On Wed, Nov 01, 2023 at 08:57:09AM +1100, Dave Chinner wrote:
> On Tue, Oct 31, 2023 at 07:29:18AM -0400, Jeff Layton wrote:
> > On Tue, 2023-10-31 at 09:03 +0200, Amir Goldstein wrote:
> > > On Tue, Oct 31, 2023 at 3:42 AM Dave Chinner <david@xxxxxxxxxxxxx> wrote:
> > > > 
> > > [...]
> > > > .... and what is annoying is that that the new i_version just a
> > > > glorified ctime change counter. What we should be fixing is ctime -
> > > > integrating this change counting into ctime would allow us to make
> > > > i_version go away entirely. i.e. We don't need a persistent ctime
> > > > change counter if the ctime has sufficient resolution or persistent
> > > > encoding that it does not need an external persistent change
> > > > counter.
> > > > 
> > > > That was reasoning behind the multi-grain timestamps. While the mgts
> > > > implementation was flawed, the reasoning behind it certainly isn't.

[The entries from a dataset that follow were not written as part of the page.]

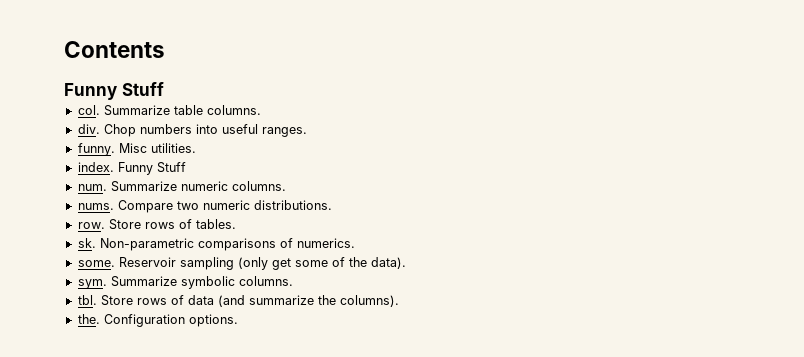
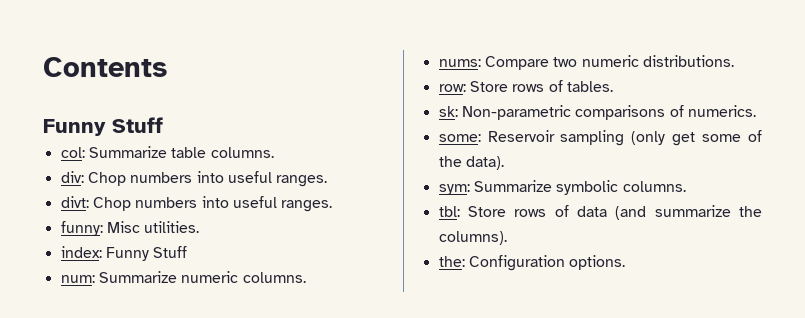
[77,105,100,115] col. -> [60,147,85,158] col:
[77,124,307,137] [77,143,115,156] div. Chop numbers into useful ranges. // funny. -> [60,171,328,187] [60,196,333,212] [60,221,103,236] div: Chop numbers into useful ranges. // divt: Chop numbers into useful ranges. // funny:
[77,162,186,175] [77,184,107,191] index. Funny Stuff // num. -> [60,246,188,261] [60,275,95,283] index: Funny Stuff // num:
[77,203,114,210] nums. -> [438,59,481,67] nums:
[77,222,105,229] row. -> [438,84,466,92] row:
[77,238,96,248] sk. -> [438,106,458,117] sk:
[77,260,115,267] some. -> [438,134,481,142] some:
[77,279,107,289] sym. -> [438,184,470,195] sym:
[77,295,97,305] tbl. -> [438,206,460,217] tbl:
[77,314,100,324] the. -> [438,256,465,267] the:

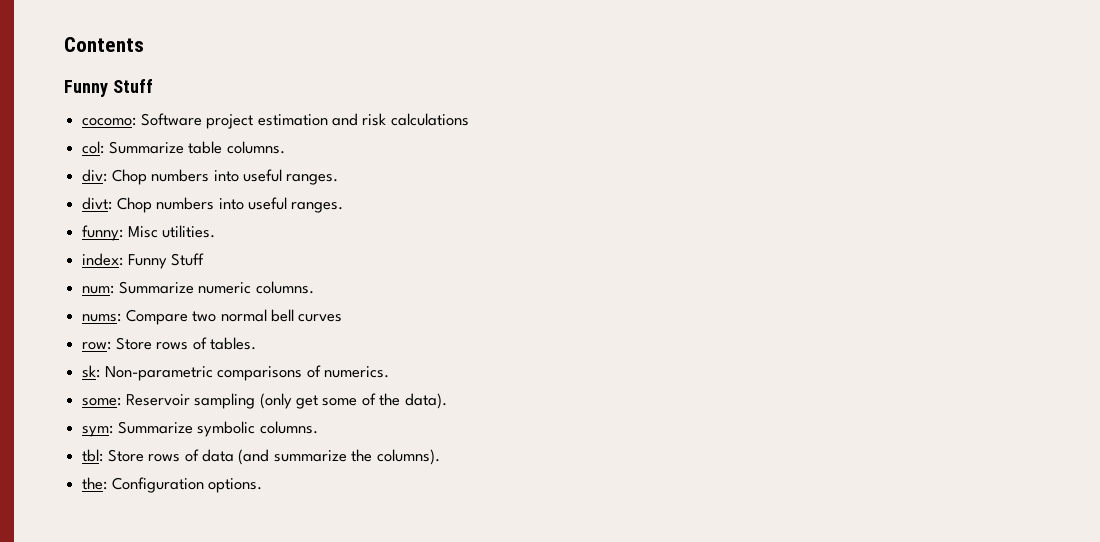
(163, 125) none -> [82,113,469,129] // cocomo: Software project estimation and risk calculations
[581,55,734,67] numeric distributions. -> [220,309,343,322] normal bell curves

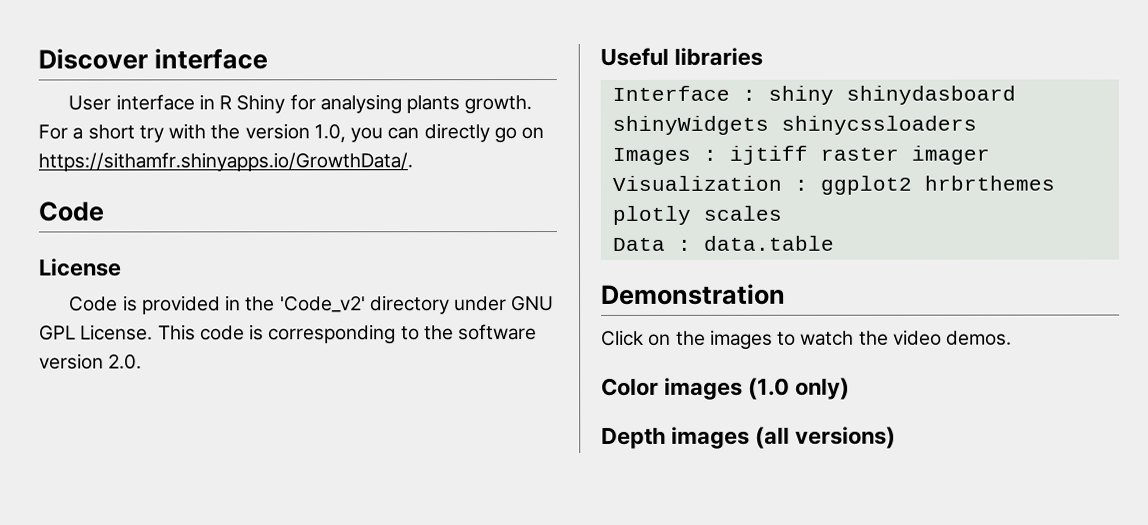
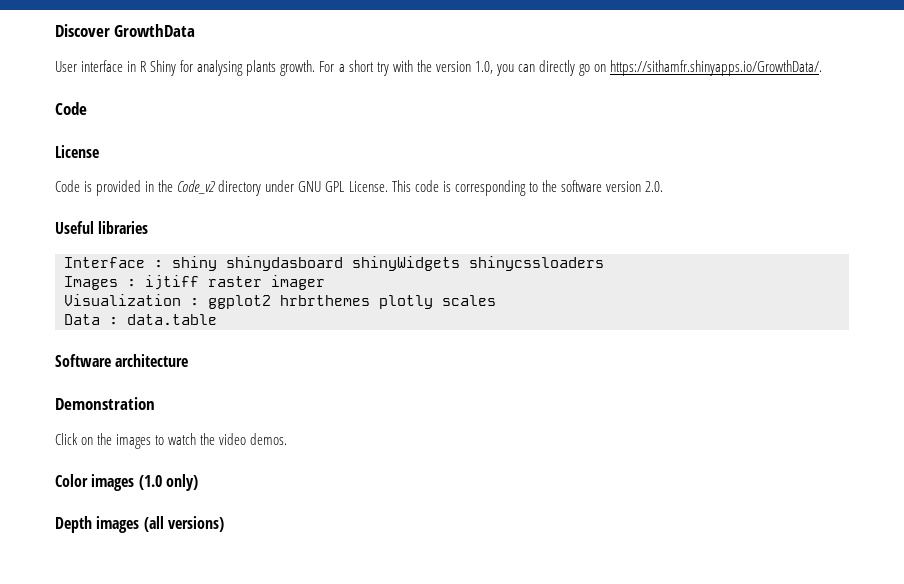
[154,48,269,70] interface -> [114,24,196,37] GrowthData
[279,296,366,313] 'Code_v2' -> [177,180,216,194] Code_v2
(834, 243) none -> [55,354,189,367] // Software architecture

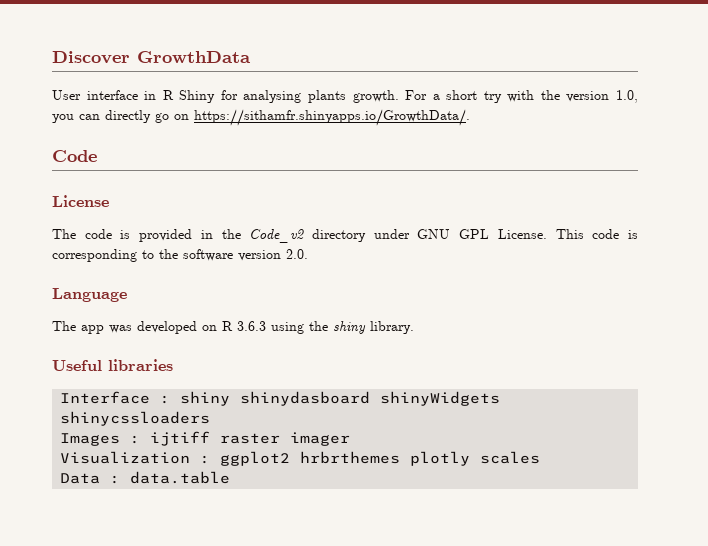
[55,180,80,192] Code -> [52,229,112,239] The code
(663, 186) none -> [52,288,127,302] [52,321,414,334] // Language // The app was developed on R 3.6.3 using the shiny library.
[55,354,189,367] [55,397,155,410] [55,433,288,449] [55,474,198,491] [55,516,224,533] // Software architecture // Demonstration // Click on the images to watch the video demos. // Color images (1.0 only) // Depth images (all versions) -> (231, 477) none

> > > > We should be trying to get rid of i_version by integrating it into
> > > > ctime updates, not arguing how atime vs i_version should work.
> > > > 
> > > > > So I don't think the issue here is "i_version" per se. I think in a
> > > > > vacuum, the best option of i_version is pretty obvious.  But if you
> > > > > want i_version to track di_changecount, *then* you end up with that
> > > > > situation where the persistence of atime matters, and i_version needs
> > > > > to update whenever a (persistent) atime update happens.
> > > > 
> > > > Yet I don't want i_version to track di_changecount.
> > > > 
> > > > I want to *stop supporting i_version altogether* in XFS.
> > > > 
> > > > I want i_version as filesystem internal metadata to die completely.
> > > > 
> > > > I don't want to change the on disk format to add a new i_version
> > > > field because we'll be straight back in this same siutation when the
> > > > next i_version bug is found and semantics get changed yet again.
> > > > 
> > > > Hence if we can encode the necessary change attributes into ctime,
> > > > we can drop VFS i_version support altogether.  Then the "atime bumps
> > > > i_version" problem also goes away because then we *don't use
> > > > i_version*.
> > > > 
> > > > But if we can't get the VFS to do this with ctime, at least we have
> > > > the abstractions available to us (i.e. timestamp granularity and
> > > > statx change cookie) to allow XFS to implement this sort of
> > > > ctime-with-integrated-change-counter internally to the filesystem
> > > > and be able to drop i_version support....
> > > > 
> > > 
> > > I don't know if it was mentioned before in one of the many threads,
> > > but there is another benefit of ctime-with-integrated-change-counter
> > > approach - it is the ability to extend the solution with some adaptations
> > > also to mtime.
> > > 
> > > The "change cookie" is used to know if inode metadata cache should
> > > be invalidated and mtime is often used to know if data cache should
> > > be invalidated, or if data comparison could be skipped (e.g. rsync).
> > > 
> > > The difference is that mtime can be set by user, so using lower nsec
> > > bits for modification counter would require to truncate the user set
> > > time granularity to 100ns - that is probably acceptable, but only as
> > > an opt-in behavior.
> > > 
> > > The special value 0 for mtime-change-counter could be reserved for
> > > mtime that was set by the user or for upgrade of existing inode,
> > > where 0 counter means that mtime cannot be trusted as an accurate
> > > data modification-cookie.
> > > 
> > > This feature is going to be useful for the vfs HSM implementation [1]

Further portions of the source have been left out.